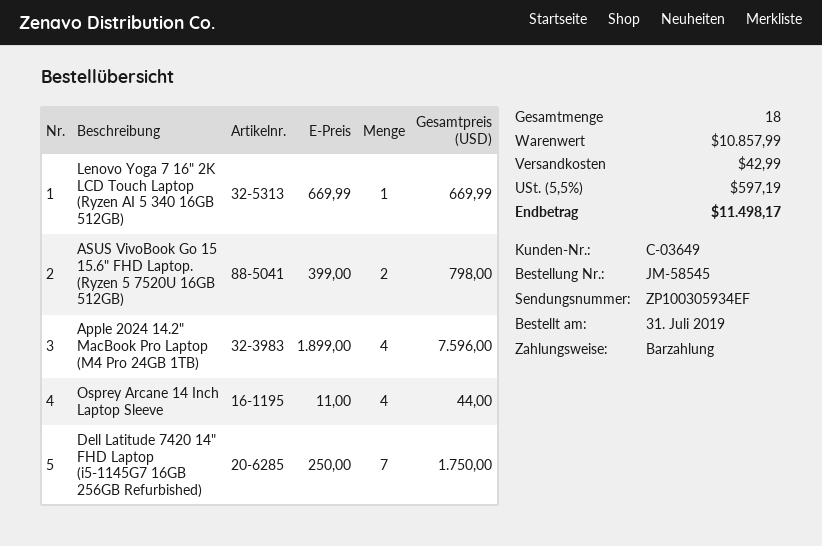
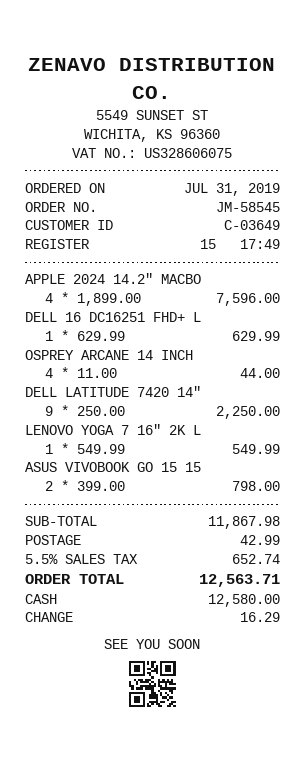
Lenovo Yoga 7 16" 2K LCD Touch Laptop (Ryzen AI 5 340 16GB 512GB): 1 x 669.99 = 669.99 -> 1 x 549.99 = 549.99
Dell Latitude 7420 14" FHD Laptop (i5-1145G7 16GB 256GB Refurbished): 7 x 250.00 = 1750.00 -> 9 x 250.00 = 2250.00
DELL 16 DC16251 FHD+ L: none -> 1 x 629.99 = 629.99
subtotal: 10857.99 -> 11867.98
tax: 5.5% = 597.19 -> 5.5% = 652.74
total: 11498.17 -> 12563.71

• **ABOUT THIS EXERCISE**:
I'd like every line with the string "Laptop" copied from the listing.

• **EXERCISE RESPONSE**:
Lenovo Yoga 7 16" 2K LCD Touch Laptop (Ryzen AI 5 340 16GB 512GB): 1 x 669.99 = 669.99 -> 1 x 549.99 = 549.99
Dell Latitude 7420 14" FHD Laptop (i5-1145G7 16GB 256GB Refurbished): 7 x 250.00 = 1750.00 -> 9 x 250.00 = 2250.00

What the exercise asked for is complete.